Vegan Spinach & Mushroom Enchiladas

Who doesn’t love enchiladas? We serve them with tamales for our Christmas dinner. There are so many different variations to the fillings and the sauces. To save time, make your filling and sauce before you begin assembling the tortillas. The process of making enchiladas gets easier with each try.  

  • 1 tablespoon oil or ¼ cup vegetable broth, for sautéing
  • 1 small onion, finely diced
  • ½ a red bell pepper, finely diced
  • 1 Poblano pepper, finely diced
  • 1-2 jalapeño peppers, finely diced
  • 1-2 cloves garlic, minced
  • 2 cups mushrooms, sliced or chopped
  • 6 cups fresh spinach
  • 1 tomato, finely diced
  • Salt and freshly ground black pepper 
  • 2 dozen corn tortillas
  • Enchilada Filling  

   

    Suggested sides:

  • Guacamole 
  • Black Bean Salsa 
  • Corn Salsa 
  • Pico de Gallo
  • Tortilla Strips

Preheat oven to 375°F (190°C). Spray casserole dish with canola cooking spray.  To prepare enchilada filling, heat a large skillet to medium-high heat. Add oil or vegetable broth and cook onions, bell pepper, Poblano pepper and jalapeño pepper until tender or lightly brown.
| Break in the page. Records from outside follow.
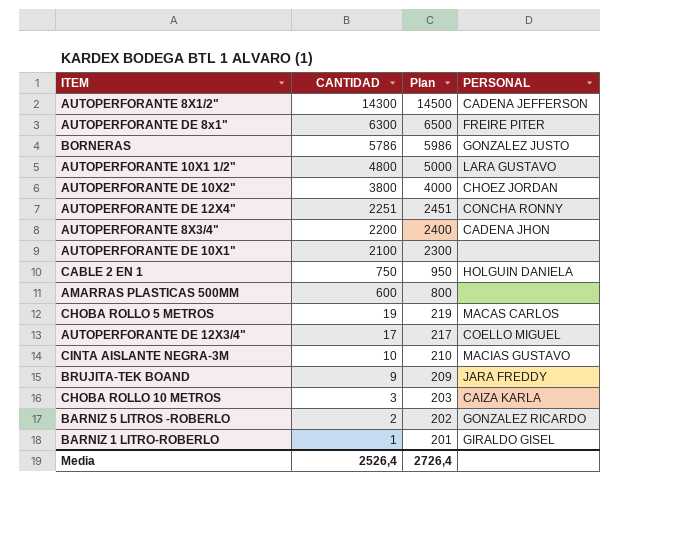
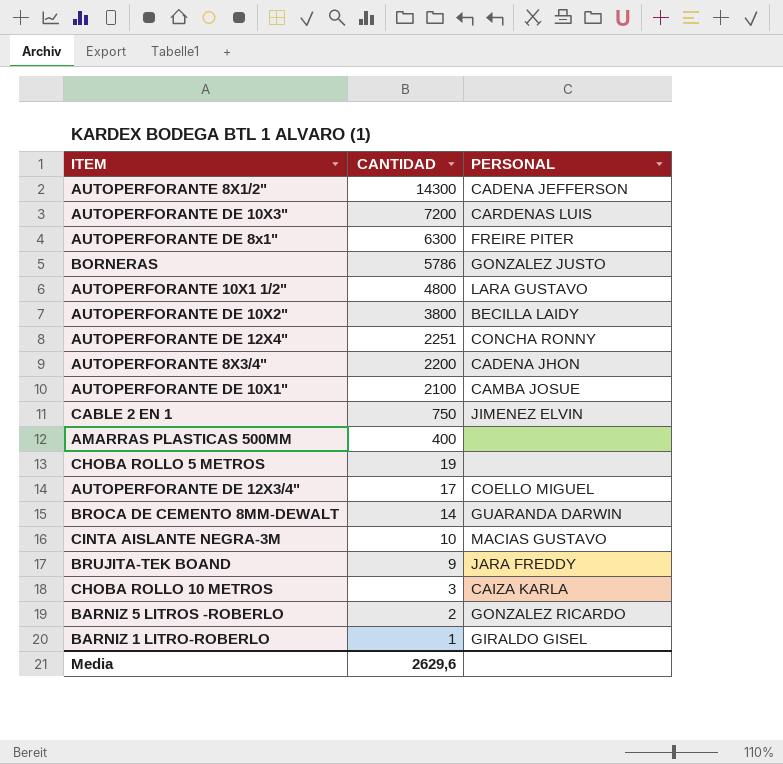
column Plan | formula: [CANTIDAD] + 200 -> none
row AUTOPERFORANTE DE 10X3": none -> 7200 | CARDENAS LUIS
AUTOPERFORANTE DE 10X2" | PERSONAL: CHOEZ JORDAN -> BECILLA LAIDY
AUTOPERFORANTE DE 10X1" | PERSONAL: none -> CAMBA JOSUE
CABLE 2 EN 1 | PERSONAL: HOLGUIN DANIELA -> JIMENEZ ELVIN
AMARRAS PLASTICAS 500MM | CANTIDAD: 600 -> 400
CHOBA ROLLO 5 METROS | PERSONAL: MACAS CARLOS -> none
row BROCA DE CEMENTO 8MM-DEWALT: none -> 14 | GUARANDA DARWIN
Media | CANTIDAD: 2526,4 -> 2629,6

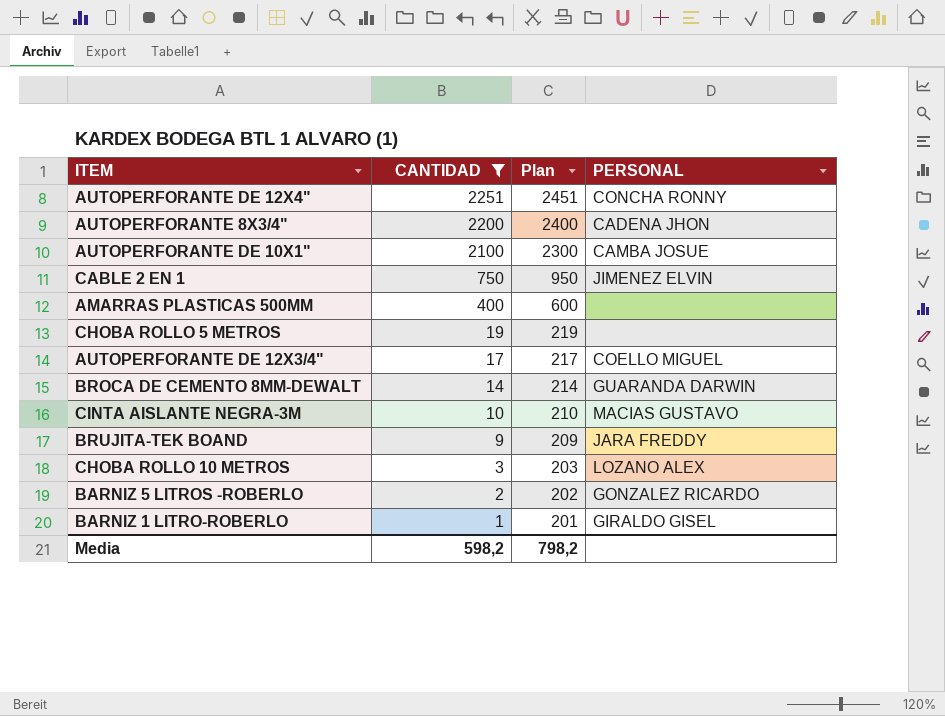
filter: none -> CANTIDAD <= 2251
column Plan | formula: none -> [CANTIDAD] + 200
CHOBA ROLLO 10 METROS | PERSONAL: CAIZA KARLA -> LOZANO ALEX
Media | CANTIDAD: 2629,6 -> 598,2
Add garlic and cook one minute more. Add mushrooms and salt, tossing in skillet until juices begin to flow. Add spinach and tomato, mix with other vegetables. Remove from heat. Add salt as desired and black pepper then set aside.  0To prepare tortillas for enchiladas, heat a griddle to medium-high heat. Place verde sauce in a pie plate. Using tongs, place one tortilla at a time on heated griddle for about 20 seconds. Then flip to the other side until the tortilla is soft. Leave on the griddle only long enough to soften the tortillas making them easy to roll.  Lightly dip one side of the tortilla in verde sauce and place in a casserole baking dish with coated side down. Add vegetable filling down the center and roll so that seam faces bottom of casserole dish. Continue assembling enchiladas in this manner until dish is full. When ready to bake, cover casserole dish with foil and bake in oven for 15 minutes. Remove cover and after 15 minutes add ½ cup of the verde sauce to top and continue cooking another 15 minutes or until bubbly and beginning to brown. Remove from heat and serve.  

Enchilada Fillings:

  • Mashed pinto or black beans mixed with finely diced jalapeños and onions.   
  • Corn and leftover potatoes with sautéed garlic, jalapeños, diced onion, diced red bell pepper, a touch of cumin and salt and freshly ground pepper.   
  • Leftover vegetables (carrots, corn, greens, hominy, green beans or any combination you like) mixed with sautéed diced onions, diced peppers of any kind and salt.   
  • Roasted asparagus with corn and black beans mixed with sautéed diced onions, minced garlic, mushrooms and salt.   
  • Zucchini sautéed with diced red bell peppers, diced onions, diced jalapeño and corn.   
  • Country style hash brown potatoes with peppers and onions, with added hot peppers.   
  • Two bunches of chard, garlic, onions, jalapeño, Mexican oregano, and parsley.  
  •  Cabbage, zucchini, carrots, mushrooms, bell peppers, hot peppers, thinly sliced and sautéed.

Hints:

For the best results, make fillings and sauces well ahead of time and assemble enchiladas right before serving.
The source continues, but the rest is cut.